In 1995, I lived in Oregon, and I raced motocross. I was on a new track, running the lines that I planned to follow in competition, when I got a little too competitive. I was racing down a straightaway and coming up on a triple jump.
I was going too fast when I came off the first jump, and I landed right on top of the second jump. I flew over the handlebars of my motorcycle and landed on my head. Luckily, I didn’t break my neck, but I had a rather severe head injury.
I tore up the main nerve bundle in my shoulder called the brachial plexus (sends signals from your spine to your shoulder, arm and spinal cord), and I broke T6 and T7 in my spinal cord.

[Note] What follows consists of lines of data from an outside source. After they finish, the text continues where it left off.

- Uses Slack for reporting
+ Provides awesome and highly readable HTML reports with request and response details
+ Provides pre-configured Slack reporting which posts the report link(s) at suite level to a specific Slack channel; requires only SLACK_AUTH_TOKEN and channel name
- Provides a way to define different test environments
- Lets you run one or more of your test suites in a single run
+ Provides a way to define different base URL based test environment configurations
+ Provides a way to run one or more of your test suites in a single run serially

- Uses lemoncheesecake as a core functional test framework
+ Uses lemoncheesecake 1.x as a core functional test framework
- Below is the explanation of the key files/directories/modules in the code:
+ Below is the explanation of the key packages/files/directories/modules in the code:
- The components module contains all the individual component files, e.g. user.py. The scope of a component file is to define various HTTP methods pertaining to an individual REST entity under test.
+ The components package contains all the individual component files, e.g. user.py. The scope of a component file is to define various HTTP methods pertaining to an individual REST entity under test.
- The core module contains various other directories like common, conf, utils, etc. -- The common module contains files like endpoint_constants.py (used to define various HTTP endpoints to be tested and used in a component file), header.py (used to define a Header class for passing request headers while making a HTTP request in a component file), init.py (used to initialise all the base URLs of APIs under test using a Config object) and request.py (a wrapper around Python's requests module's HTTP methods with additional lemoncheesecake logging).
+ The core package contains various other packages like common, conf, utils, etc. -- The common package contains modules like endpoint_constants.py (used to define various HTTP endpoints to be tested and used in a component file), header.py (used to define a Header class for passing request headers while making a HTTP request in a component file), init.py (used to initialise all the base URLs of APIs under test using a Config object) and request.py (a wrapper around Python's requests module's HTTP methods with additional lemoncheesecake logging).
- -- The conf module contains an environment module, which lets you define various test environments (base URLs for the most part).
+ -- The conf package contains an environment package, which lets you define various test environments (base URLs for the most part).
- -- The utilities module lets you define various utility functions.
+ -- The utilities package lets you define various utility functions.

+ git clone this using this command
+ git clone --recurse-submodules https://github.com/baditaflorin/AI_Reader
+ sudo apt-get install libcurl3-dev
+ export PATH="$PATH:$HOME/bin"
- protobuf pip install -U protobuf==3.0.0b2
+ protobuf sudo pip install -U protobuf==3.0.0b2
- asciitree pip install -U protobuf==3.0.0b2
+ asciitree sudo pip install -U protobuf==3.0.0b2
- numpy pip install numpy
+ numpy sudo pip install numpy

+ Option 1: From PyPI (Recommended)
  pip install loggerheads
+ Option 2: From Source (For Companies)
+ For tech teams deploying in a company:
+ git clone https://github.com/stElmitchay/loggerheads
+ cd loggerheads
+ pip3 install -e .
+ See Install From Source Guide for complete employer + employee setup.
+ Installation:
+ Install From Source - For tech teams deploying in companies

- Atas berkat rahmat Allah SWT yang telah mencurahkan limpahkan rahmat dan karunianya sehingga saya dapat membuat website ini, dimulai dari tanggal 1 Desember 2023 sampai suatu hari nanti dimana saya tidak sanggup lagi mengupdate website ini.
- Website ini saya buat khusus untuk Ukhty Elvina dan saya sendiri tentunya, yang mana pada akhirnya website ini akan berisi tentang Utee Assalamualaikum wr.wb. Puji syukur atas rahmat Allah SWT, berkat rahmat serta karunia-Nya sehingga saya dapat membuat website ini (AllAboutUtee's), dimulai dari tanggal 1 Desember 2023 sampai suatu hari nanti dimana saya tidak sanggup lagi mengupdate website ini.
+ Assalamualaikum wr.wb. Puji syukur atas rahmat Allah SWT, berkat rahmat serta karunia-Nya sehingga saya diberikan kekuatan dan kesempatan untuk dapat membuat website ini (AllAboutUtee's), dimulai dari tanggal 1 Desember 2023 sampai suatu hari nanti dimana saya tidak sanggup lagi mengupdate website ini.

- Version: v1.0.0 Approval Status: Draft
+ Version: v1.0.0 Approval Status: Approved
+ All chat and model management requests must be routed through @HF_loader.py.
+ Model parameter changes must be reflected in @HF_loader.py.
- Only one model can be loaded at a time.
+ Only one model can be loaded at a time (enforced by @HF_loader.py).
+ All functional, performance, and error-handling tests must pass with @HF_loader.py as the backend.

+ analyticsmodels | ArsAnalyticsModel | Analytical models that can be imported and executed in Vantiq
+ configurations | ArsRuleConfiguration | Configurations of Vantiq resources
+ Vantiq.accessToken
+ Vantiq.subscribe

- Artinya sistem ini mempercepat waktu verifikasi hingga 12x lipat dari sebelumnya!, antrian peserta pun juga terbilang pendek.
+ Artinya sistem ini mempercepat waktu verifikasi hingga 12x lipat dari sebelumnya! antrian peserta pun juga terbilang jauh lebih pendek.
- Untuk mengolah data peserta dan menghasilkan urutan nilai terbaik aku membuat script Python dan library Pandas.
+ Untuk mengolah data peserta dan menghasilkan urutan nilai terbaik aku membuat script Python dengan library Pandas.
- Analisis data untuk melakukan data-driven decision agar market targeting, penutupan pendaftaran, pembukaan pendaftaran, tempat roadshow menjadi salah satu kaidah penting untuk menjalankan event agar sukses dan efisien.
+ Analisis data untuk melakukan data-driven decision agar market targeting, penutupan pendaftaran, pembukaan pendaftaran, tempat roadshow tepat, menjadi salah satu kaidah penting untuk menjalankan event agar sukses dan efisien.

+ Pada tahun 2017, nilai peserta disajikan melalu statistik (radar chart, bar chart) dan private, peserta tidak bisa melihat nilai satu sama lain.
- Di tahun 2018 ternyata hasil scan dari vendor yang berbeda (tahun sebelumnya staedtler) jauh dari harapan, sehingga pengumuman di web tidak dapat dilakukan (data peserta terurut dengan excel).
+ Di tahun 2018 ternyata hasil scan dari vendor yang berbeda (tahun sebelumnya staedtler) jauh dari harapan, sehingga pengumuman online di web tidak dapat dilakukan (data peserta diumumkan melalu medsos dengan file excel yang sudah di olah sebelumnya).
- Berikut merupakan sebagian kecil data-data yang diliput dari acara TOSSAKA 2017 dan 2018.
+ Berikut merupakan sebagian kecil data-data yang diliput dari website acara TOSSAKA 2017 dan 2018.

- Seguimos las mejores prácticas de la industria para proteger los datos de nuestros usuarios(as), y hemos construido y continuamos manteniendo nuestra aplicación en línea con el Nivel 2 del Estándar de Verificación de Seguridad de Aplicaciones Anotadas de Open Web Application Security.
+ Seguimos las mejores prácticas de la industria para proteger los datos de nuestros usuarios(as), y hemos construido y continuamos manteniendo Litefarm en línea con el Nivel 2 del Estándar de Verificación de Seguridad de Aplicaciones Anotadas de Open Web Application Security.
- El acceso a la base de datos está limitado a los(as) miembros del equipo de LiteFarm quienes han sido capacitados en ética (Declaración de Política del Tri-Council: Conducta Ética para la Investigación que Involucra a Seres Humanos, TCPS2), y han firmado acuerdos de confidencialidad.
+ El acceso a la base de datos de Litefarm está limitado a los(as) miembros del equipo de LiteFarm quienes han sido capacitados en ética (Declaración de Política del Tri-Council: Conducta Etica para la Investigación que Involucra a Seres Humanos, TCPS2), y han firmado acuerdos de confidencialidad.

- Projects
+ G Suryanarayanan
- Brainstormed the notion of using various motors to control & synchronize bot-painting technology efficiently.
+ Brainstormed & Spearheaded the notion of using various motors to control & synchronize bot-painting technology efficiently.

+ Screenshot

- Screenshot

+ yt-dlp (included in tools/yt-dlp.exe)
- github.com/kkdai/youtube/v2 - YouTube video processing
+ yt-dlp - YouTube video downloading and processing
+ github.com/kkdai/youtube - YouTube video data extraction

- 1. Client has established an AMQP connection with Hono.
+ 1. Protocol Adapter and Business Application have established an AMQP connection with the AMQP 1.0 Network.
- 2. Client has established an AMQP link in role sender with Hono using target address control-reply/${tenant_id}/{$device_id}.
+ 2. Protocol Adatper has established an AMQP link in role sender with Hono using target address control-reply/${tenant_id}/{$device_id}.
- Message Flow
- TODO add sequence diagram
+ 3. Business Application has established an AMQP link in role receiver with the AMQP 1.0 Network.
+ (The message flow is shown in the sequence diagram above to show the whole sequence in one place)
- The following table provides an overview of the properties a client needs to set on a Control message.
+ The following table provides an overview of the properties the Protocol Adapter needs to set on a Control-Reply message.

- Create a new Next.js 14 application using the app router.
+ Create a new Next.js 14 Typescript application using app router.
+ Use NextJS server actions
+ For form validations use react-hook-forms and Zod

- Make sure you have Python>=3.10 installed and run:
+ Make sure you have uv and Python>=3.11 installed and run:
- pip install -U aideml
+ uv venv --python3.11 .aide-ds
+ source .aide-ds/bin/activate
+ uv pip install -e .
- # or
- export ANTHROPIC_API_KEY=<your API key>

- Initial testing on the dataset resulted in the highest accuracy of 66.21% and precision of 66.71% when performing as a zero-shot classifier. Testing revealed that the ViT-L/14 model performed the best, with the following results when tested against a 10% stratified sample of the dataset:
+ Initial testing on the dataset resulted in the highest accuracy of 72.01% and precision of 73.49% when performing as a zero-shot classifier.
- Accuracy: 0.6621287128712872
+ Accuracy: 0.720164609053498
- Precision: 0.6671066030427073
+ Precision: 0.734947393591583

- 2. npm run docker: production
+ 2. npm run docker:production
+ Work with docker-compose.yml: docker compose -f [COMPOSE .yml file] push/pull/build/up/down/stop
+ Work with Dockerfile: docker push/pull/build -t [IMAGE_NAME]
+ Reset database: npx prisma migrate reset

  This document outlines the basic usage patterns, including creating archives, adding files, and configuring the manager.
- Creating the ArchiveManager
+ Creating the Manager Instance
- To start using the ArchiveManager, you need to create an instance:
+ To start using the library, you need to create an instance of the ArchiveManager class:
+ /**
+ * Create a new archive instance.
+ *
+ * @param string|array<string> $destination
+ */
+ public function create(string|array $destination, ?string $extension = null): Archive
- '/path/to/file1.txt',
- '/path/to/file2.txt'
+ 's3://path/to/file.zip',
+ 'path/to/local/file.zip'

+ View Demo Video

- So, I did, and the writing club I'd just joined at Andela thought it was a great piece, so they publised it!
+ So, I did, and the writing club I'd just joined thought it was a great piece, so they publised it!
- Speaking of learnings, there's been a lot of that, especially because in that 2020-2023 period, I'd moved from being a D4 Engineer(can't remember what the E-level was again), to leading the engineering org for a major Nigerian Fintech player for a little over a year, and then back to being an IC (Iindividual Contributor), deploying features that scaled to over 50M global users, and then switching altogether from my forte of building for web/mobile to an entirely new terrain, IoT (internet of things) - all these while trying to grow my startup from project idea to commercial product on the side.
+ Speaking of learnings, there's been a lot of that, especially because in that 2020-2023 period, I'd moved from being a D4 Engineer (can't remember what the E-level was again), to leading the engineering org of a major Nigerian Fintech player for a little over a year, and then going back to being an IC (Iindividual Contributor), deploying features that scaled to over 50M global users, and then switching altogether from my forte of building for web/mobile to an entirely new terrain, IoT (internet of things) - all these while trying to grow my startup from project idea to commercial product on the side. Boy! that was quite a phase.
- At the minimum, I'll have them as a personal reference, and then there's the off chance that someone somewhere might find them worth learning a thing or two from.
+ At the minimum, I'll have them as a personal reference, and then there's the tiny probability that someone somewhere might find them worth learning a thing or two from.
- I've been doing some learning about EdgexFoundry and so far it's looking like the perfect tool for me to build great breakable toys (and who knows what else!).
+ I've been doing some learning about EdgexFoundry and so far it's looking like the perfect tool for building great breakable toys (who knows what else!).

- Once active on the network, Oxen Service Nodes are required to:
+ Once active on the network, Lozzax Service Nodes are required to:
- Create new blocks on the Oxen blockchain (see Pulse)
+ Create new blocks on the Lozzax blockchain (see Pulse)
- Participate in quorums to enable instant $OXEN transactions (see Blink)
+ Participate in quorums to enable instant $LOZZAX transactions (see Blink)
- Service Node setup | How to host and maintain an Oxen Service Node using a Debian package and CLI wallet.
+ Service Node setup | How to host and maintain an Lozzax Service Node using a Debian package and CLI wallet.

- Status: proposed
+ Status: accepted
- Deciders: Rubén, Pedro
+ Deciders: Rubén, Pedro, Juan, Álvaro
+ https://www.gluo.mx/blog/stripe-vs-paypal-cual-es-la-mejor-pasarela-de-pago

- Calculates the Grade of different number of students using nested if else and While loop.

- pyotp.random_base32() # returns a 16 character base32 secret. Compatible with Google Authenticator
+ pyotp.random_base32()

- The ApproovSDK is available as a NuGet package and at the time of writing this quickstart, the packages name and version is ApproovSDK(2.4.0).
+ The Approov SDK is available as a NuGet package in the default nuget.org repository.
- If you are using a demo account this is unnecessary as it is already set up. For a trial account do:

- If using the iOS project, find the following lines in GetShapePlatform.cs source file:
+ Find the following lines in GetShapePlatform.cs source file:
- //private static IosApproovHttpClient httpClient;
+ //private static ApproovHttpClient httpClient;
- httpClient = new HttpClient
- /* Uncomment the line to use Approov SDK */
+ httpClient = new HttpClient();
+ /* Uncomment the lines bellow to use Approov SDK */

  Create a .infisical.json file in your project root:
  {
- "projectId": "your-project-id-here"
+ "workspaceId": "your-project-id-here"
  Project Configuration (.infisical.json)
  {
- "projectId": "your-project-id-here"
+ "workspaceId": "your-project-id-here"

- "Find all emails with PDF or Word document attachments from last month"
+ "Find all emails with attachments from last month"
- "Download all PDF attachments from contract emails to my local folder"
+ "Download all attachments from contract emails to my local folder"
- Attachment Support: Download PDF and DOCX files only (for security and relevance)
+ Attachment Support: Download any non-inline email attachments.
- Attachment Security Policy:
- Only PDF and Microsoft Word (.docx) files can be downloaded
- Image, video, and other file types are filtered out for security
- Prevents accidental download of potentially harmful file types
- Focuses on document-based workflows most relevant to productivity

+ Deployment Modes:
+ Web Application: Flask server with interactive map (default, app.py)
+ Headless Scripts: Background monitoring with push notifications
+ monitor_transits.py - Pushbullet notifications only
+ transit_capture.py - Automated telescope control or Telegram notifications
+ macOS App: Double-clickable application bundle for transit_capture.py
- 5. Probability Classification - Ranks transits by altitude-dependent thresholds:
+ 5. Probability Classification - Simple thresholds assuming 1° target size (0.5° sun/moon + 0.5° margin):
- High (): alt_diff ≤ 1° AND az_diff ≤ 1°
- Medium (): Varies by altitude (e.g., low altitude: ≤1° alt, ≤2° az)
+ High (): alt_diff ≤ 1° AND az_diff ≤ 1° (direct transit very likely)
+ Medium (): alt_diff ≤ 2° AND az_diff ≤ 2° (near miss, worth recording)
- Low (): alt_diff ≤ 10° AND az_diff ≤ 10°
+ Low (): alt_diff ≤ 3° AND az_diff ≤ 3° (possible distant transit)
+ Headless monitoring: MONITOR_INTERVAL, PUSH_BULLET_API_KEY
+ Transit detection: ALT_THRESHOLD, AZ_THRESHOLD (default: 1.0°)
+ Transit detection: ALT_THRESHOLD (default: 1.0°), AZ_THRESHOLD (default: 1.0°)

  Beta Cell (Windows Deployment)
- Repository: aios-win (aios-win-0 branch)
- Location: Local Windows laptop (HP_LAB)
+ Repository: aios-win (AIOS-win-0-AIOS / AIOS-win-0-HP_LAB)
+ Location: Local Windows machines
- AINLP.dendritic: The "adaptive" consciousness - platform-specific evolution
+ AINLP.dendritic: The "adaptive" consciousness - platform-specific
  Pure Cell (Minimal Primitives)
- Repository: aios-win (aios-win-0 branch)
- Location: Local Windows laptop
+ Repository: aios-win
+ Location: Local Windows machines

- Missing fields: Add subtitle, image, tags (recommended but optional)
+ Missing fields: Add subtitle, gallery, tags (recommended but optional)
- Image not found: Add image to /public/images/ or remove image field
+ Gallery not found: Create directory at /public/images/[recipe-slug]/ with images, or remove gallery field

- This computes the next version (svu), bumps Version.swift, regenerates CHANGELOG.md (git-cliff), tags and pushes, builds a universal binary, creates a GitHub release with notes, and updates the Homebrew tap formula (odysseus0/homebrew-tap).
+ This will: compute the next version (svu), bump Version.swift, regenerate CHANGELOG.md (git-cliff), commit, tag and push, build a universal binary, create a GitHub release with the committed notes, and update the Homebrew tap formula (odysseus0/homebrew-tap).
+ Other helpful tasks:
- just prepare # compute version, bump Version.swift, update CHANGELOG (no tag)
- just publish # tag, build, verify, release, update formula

I was conscious, but I didn’t know what happened next.
Josh DESCRIBES High School After His Accident
I was taken to the hospital, because of the head injury. Since I was heavily sedated, I didn’t remember very much of anything that happened for the next 2 weeks. I had a neurosurgeon who didn’t have a very good bedside manner, but instead what I called a bedpan manner. In a very matter of fact manner, she told me, “You’ll never walk again.”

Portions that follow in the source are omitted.